* _WORK TO BE COMPLETED_
Find and copy each line in the material below where the string "none" occurs.

[EXTRACTED RECORDS Boundary: Start]

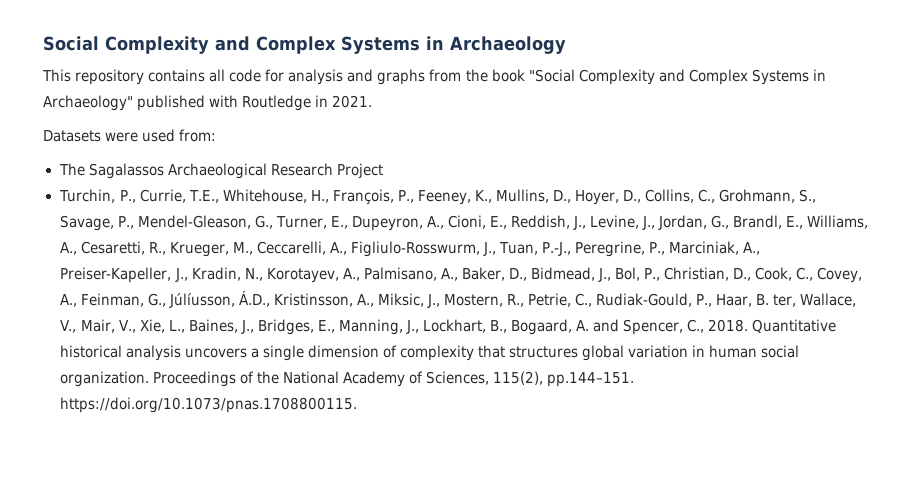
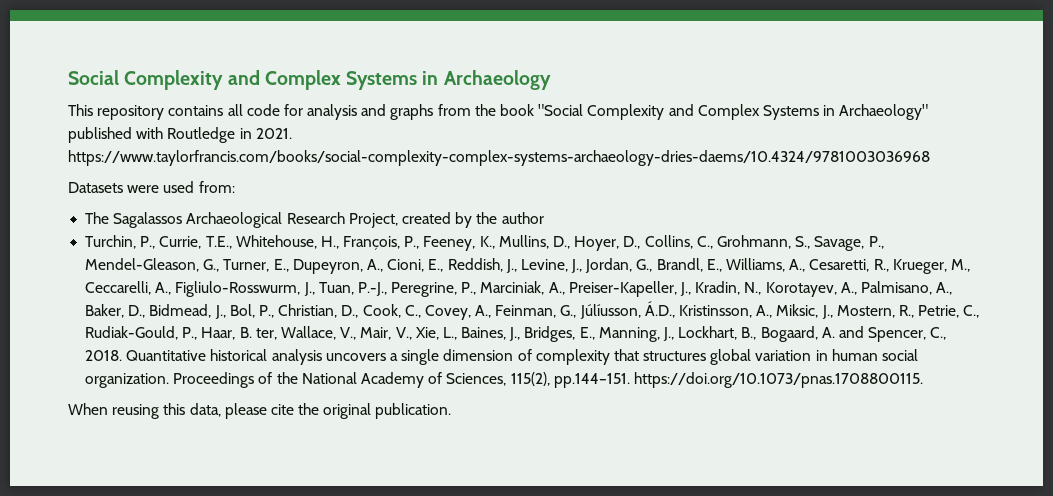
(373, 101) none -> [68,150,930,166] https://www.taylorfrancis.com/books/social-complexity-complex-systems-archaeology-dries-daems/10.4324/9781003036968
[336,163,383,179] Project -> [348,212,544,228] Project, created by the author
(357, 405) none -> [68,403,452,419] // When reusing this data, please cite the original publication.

[EXTRACTED RECORDS Boundary: End]
[EXTRACTED RECORDS Boundary: Start]

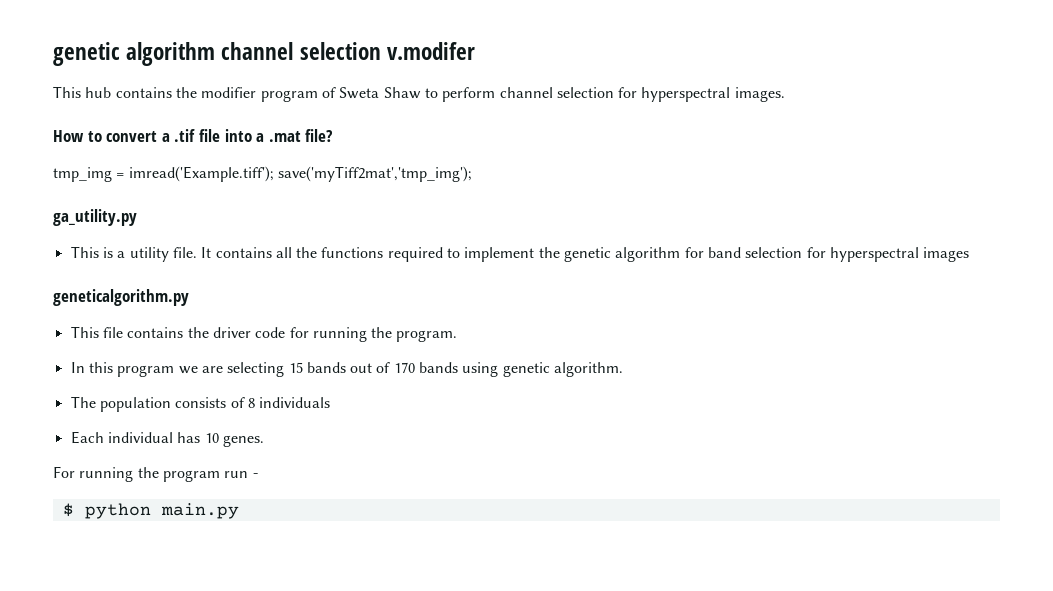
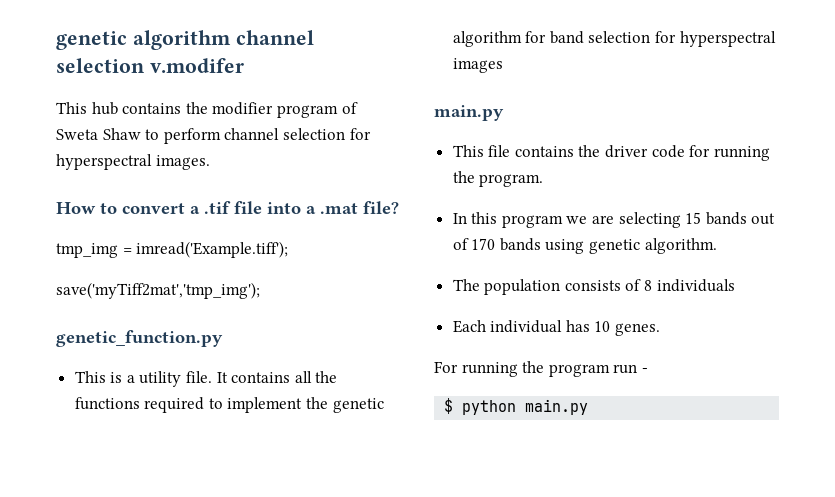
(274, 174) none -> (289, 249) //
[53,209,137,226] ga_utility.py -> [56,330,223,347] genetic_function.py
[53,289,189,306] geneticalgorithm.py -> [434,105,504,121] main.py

[EXTRACTED RECORDS Boundary: End]
[EXTRACTED RECORDS Boundary: Start]

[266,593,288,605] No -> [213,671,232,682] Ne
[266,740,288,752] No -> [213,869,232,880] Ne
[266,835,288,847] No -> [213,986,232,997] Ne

[EXTRACTED RECORDS Boundary: End]

* _RESULT_
(373, 101) none -> [68,150,930,166] https://www.taylorfrancis.com/books/social-complexity-complex-systems-archaeology-dries-daems/10.4324/9781003036968
(357, 405) none -> [68,403,452,419] // When reusing this data, please cite the original publication.
(274, 174) none -> (289, 249) //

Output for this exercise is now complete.